(Web page edit records)

<<<<

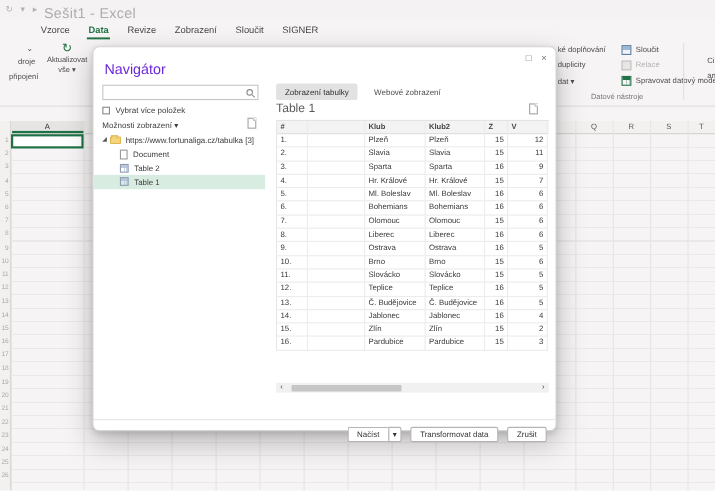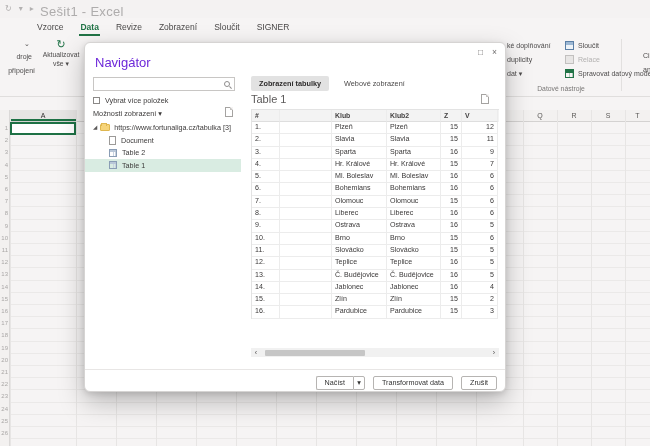--- a/index.html
+++ b/index.html
@@ -75,7 +75,7 @@
 
   .pq-tabs { position:absolute; left:166px; top:33px; display:flex; gap:7px; }
   .pq-tab { font-size:7.3px; color:#4c4a4a; padding:3px 8px; border-radius:2px; }
-  .pq-tab.active { background:#e2e2e2; color:#2e2c2c;font-weight:bold; }
+  .pq-tab.active { background:#e2e2e2; color:#2e2c2c; }
   .pv-title { position:absolute; left:166px; top:50px; font-size:11px; color:#5c5a5a; }
   .copyicon { left:396px; top:51px; }
 

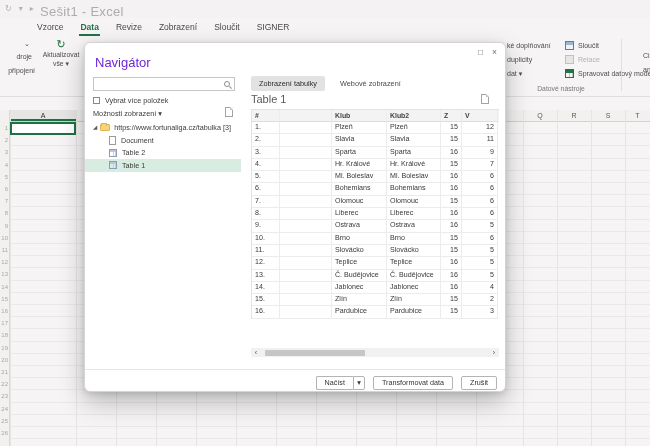--- a/index.html
+++ b/index.html
@@ -92,7 +92,7 @@
   .harrow { width:10px; text-align:center; font-size:7px; color:#4e4c4c; line-height:9px; }
   .hthumb { position:absolute; left:14px; top:1.5px; width:100px; height:6px; background:#c6c6c6; border-radius:1px; }
 
-  .dlg-footer { position:absolute; left:0; top:326px; width:420px; border-top:1px solid #e8e6e5; height:23px; }
+  .dlg-footer { position:absolute; left:0; top:338px; width:420px; border-top:1px solid #e8e6e5; height:23px; }
   .btnrow { position:absolute; right:8px; top:6px; display:flex; gap:8px; }
   .btn { height:14px; border:1px solid #b6b4b2; background:#fff; font-size:7.2px; color:#333; padding:0 8px; line-height:12px; border-radius:2px; font-family:inherit; }
   .split { display:flex; }

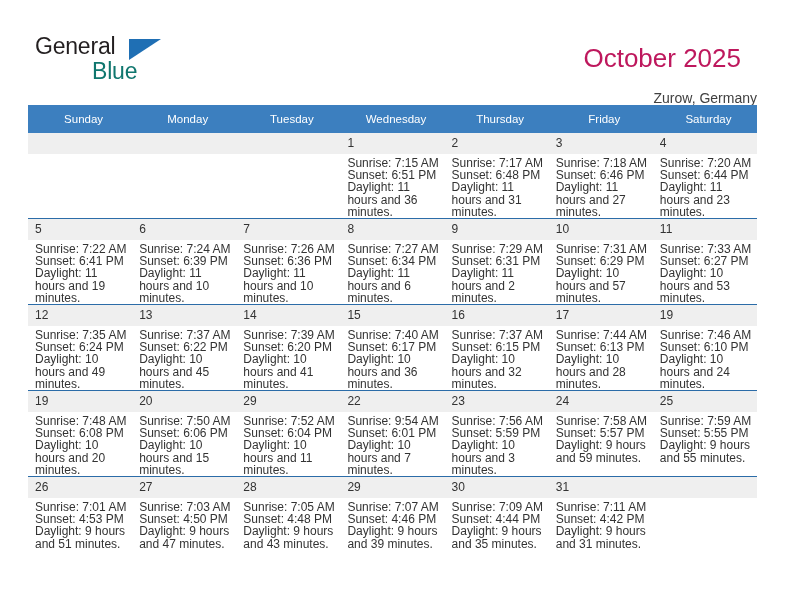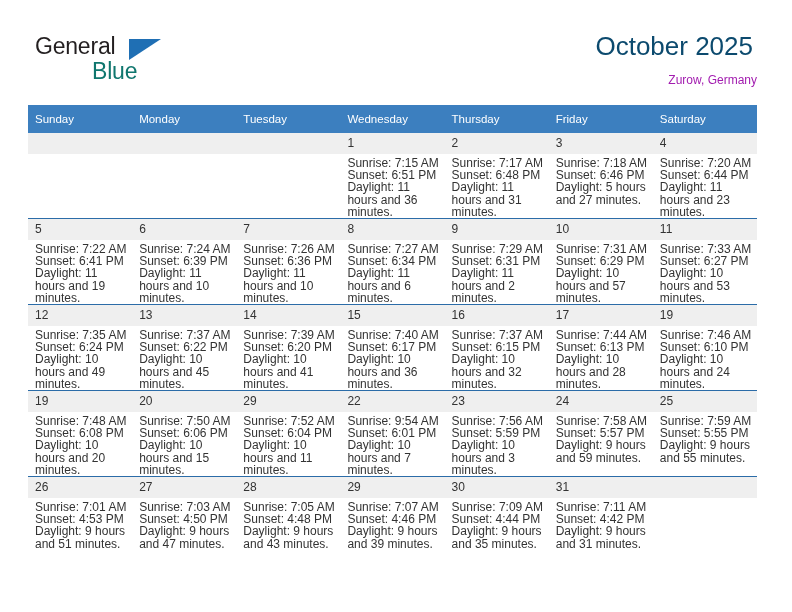--- a/index.html
+++ b/index.html
@@ -74,10 +74,10 @@
   }
   .cal-title {
     font-size: 26px;
-    color: #0c4a6e;
+    color: #be185d;
     line-height: 1.15;
     font-weight: normal;
-    margin: 4px;
+    margin: 16px;
   }
   .cal-subtitle {
     font-size: 12px;

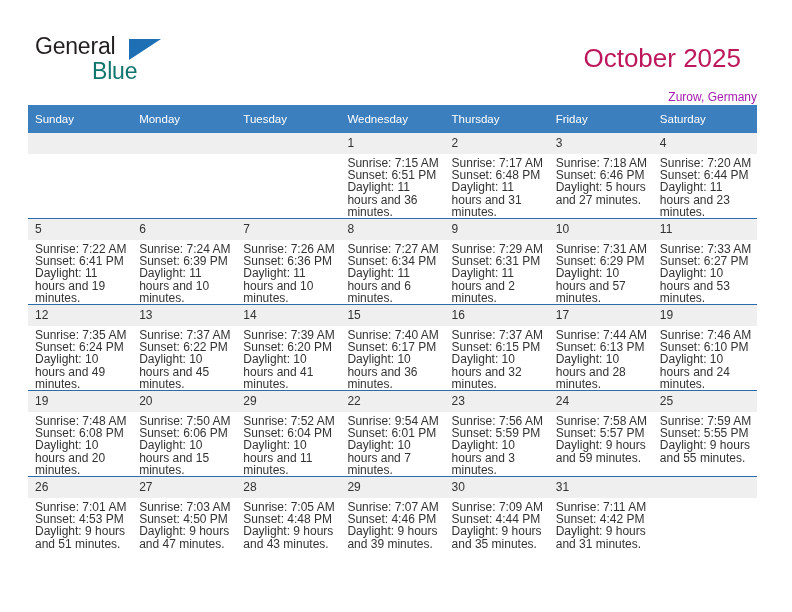--- a/index.html
+++ b/index.html
@@ -80,8 +80,8 @@
     margin: 16px;
   }
   .cal-subtitle {
-    font-size: 12px;
-    color: #a21caf;
+    font-size: 14px;
+    color: #404040;
     margin-top: 11px;
   }
 

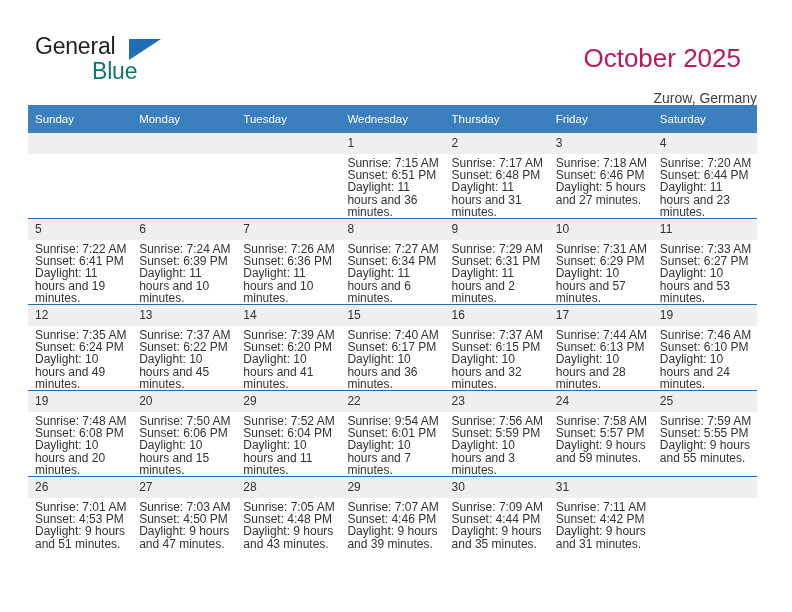--- a/index.html
+++ b/index.html
@@ -100,7 +100,7 @@
     color: #ffffff;
     font-size: 11.5px;
     font-weight: normal;
-    text-align: left;
+    text-align: center;
     padding: 5px 0 5px 7px;
     height: 18px;
     border: none;

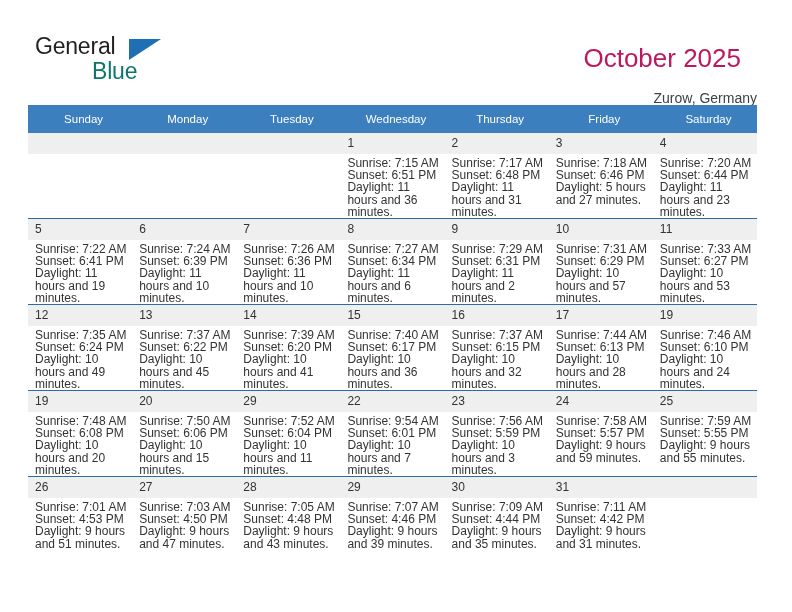--- a/index.html
+++ b/index.html
@@ -207,7 +207,7 @@
             <div class="details">
               <div class="sunrise">Sunrise: 7:18 AM</div>
               <div class="sunset">Sunset: 6:46 PM</div>
-              <div class="daylight">Daylight: 5 hours and 27 minutes.</div>
+              <div class="daylight">Daylight: 11 hours and 27 minutes.</div>
             </div>
           </td>
           <td class="day-cell">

>>>>

Problem: Exact copy, pictures excluded: print only the lines from the line containing "position:absolute; right:8px; top:6px;" through the end of the records.

Output for this exercise:
   .btnrow { position:absolute; right:8px; top:6px; display:flex; gap:8px; }
   .btn { height:14px; border:1px solid #b6b4b2; background:#fff; font-size:7.2px; color:#333; padding:0 8px; line-height:12px; border-radius:2px; font-family:inherit; }
   .split { display:flex; }

--- a/index.html
+++ b/index.html
@@ -74,10 +74,10 @@
   }
   .cal-title {
     font-size: 26px;
-    color: #0c4a6e;
+    color: #be185d;
     line-height: 1.15;
     font-weight: normal;
-    margin: 4px;
+    margin: 16px;
   }
   .cal-subtitle {
     font-size: 12px;

--- a/index.html
+++ b/index.html
@@ -80,8 +80,8 @@
     margin: 16px;
   }
   .cal-subtitle {
-    font-size: 12px;
-    color: #a21caf;
+    font-size: 14px;
+    color: #404040;
     margin-top: 11px;
   }
 

--- a/index.html
+++ b/index.html
@@ -100,7 +100,7 @@
     color: #ffffff;
     font-size: 11.5px;
     font-weight: normal;
-    text-align: left;
+    text-align: center;
     padding: 5px 0 5px 7px;
     height: 18px;
     border: none;

--- a/index.html
+++ b/index.html
@@ -207,7 +207,7 @@
             <div class="details">
               <div class="sunrise">Sunrise: 7:18 AM</div>
               <div class="sunset">Sunset: 6:46 PM</div>
-              <div class="daylight">Daylight: 5 hours and 27 minutes.</div>
+              <div class="daylight">Daylight: 11 hours and 27 minutes.</div>
             </div>
           </td>
           <td class="day-cell">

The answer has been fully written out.